Web document revisions
Content starts

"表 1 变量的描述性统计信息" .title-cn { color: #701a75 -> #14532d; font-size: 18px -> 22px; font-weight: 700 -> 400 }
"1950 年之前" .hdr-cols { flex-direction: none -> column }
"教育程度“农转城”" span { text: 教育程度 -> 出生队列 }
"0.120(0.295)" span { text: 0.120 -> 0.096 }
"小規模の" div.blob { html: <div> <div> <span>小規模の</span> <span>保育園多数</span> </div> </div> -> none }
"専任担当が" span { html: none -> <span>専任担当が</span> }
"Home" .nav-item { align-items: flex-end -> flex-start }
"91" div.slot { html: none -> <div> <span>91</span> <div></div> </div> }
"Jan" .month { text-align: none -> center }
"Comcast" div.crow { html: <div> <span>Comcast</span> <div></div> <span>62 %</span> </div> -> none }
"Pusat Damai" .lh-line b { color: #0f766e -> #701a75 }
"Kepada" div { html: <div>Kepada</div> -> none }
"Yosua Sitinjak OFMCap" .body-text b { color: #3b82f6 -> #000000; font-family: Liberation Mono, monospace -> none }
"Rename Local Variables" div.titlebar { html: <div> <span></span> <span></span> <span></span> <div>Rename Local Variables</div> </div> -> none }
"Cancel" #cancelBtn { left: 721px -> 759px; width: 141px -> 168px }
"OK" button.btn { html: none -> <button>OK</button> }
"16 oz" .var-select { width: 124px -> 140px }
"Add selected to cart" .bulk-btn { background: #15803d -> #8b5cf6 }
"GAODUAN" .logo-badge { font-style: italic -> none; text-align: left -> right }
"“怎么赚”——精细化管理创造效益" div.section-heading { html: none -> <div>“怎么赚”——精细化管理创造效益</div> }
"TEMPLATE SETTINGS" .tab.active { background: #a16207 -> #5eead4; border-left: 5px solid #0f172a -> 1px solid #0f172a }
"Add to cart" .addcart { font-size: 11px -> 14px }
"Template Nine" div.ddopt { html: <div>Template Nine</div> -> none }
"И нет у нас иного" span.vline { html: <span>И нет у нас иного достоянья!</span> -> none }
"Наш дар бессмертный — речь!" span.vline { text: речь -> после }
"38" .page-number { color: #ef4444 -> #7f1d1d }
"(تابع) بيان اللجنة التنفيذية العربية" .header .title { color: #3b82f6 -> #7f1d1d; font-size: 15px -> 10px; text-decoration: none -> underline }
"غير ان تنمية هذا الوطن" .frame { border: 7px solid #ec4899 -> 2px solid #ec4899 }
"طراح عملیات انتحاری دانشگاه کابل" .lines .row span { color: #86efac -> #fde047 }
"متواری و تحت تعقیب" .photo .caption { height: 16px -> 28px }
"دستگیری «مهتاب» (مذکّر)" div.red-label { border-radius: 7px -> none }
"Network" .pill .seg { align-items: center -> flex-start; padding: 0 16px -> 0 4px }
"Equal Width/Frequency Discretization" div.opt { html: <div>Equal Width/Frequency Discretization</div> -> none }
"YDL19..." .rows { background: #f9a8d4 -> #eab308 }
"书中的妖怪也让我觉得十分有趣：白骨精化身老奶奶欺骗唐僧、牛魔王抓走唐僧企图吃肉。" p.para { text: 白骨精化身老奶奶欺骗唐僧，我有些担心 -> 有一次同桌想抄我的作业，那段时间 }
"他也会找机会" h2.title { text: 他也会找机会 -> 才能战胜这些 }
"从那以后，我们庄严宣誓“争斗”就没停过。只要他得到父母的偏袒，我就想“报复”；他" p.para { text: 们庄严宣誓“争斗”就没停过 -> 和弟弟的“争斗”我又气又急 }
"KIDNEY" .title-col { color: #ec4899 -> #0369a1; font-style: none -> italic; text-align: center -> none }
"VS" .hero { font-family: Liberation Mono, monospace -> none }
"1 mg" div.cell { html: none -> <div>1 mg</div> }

Content ends

ASSIGNED TASK =
Please copy the lines above from the line with "height: 16px ->" up to and including the line with "text: 他也会找机会 ->", exactly as written and with nothing else.

WRITTEN RESPONSE =
"متواری و تحت تعقیب" .photo .caption { height: 16px -> 28px }
"دستگیری «مهتاب» (مذکّر)" div.red-label { border-radius: 7px -> none }
"Network" .pill .seg { align-items: center -> flex-start; padding: 0 16px -> 0 4px }
"Equal Width/Frequency Discretization" div.opt { html: <div>Equal Width/Frequency Discretization</div> -> none }
"YDL19..." .rows { background: #f9a8d4 -> #eab308 }
"书中的妖怪也让我觉得十分有趣：白骨精化身老奶奶欺骗唐僧、牛魔王抓走唐僧企图吃肉。" p.para { text: 白骨精化身老奶奶欺骗唐僧，我有些担心 -> 有一次同桌想抄我的作业，那段时间 }
"他也会找机会" h2.title { text: 他也会找机会 -> 才能战胜这些 }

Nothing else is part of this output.